The new program—the Public Interest and Public Service Law Certificate—is specifically designed for students who have an interest in public service.
Stella Boswell, assistant dean of public interest and career development, said public service jobs have become more competitive in recent years. As a result, law students have to clearly demonstrate a strong interest in public work—something they can accomplish with the new certificate.
“What makes you highly qualified in the private sector with private law firms may not be what government and public interest employers are looking for,” Boswell said. “Instead, what they're looking for is really somebody who has a passion for and a commitment to service, so the certificate would be one way you can demonstrate that.”
Boswell added that there is a demand for more public counsel. In North Carolina, legal aid funds have been cut by more than half since 2008, according to the News and Observer.
“Always, throughout time, people have had great legal needs that are not going to be met in the private sector,” Boswell said. “Low and middle income people in this country have always had trouble with getting legal representation for things they need, so public interest lawyers are the people who step in to do that.”
Students in the program must perform at least 75 hours of community service and work full-time in the public sector during a summer while pursuing their degree.
South Moore, second year law student and president of the Government and Public Service Society, praised the law school for making public service more of a priority.
“I think no matter what legal career you go into, public service is going to be a part of it,” Moore said. “Speaking as someone who went to law school specifically to have a public interest career, it's great for me...I think it makes Duke an even more competitive law school than it already is.”
Coming from the University of North Carolina at Chapel Hill, Moore said his undergraduate experience emphasized public service. He feared that wouldn’t be the case at Duke.
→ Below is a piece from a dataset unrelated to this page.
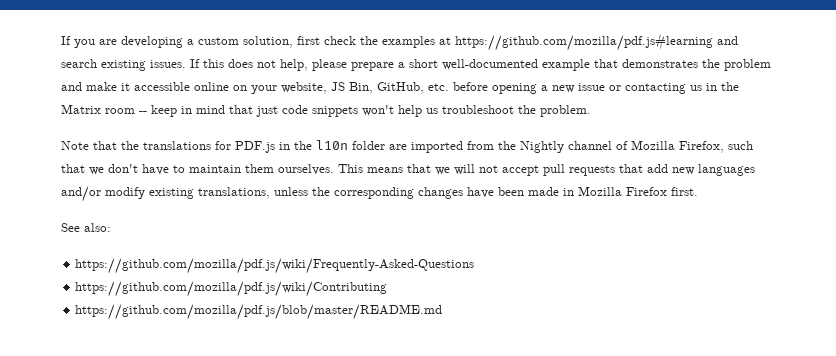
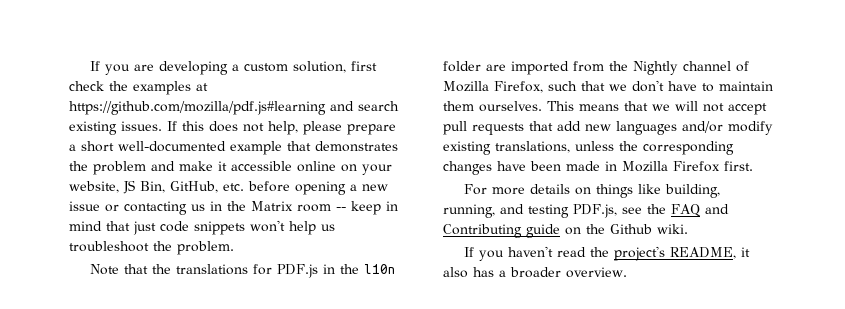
[61,223,111,232] [75,258,475,274] [75,281,388,297] [75,304,443,320] See also: // https://github.com/mozilla/pdf.js/wiki/Frequently-Asked-Questions // https://github.com/mozilla/pdf.js/wiki/Contributing // https://github.com/mozilla/pdf.js/blob/master/README.md -> [463,184,720,198] [443,204,729,218] [443,224,688,238] [463,246,750,261] [443,267,627,278] For more details on things like building, running, and testing PDF.js, see the FAQ and Contributing guide on the Github wiki. // If you haven't read the project's README, it also has a broader overview.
“My big concern when I came to Duke—other than that I didn't want to cheer for your basketball team—is that that same sense of service wouldn't be there at the Law School," he said. "I was completely wrong to have worried about that. The certificate program is example of that.”
Brenda Berlin, Trinity ’86, supervising attorney of the Children’s Law Clinic and chair of the certificate’s advisory board, spearheaded the campaign to create the certificate. Berlin and her law school colleagues considered similar programs at peer institutions while designing the certificate, Boswell said.
After it was drawn up, the certificate was presented to the law school faculty for approval. Tia Barnes, assistant dean for academic affairs, said that the certificate had much faculty support.
“There are lots of different practice areas in the field of law and our curriculum is open to students to chart their own path and to develop a curriculum that suits their interests," Barnes said. “But, I think one of the reasons that it had a lot of support is because we wanted to be able to help students who plan to go into public interest or public service more concretely define and demonstrate their interest.”
Though there is a requirement to show demonstrated interest in public service, Barnes noted that the certificate is also open to law students who have an interest in public service but are unsure if they want to do such work after graduation.
“It's not highly competitive to get into the program,” Boswell said. “We want the program to be very open to the students who are interested in pursuing this path.”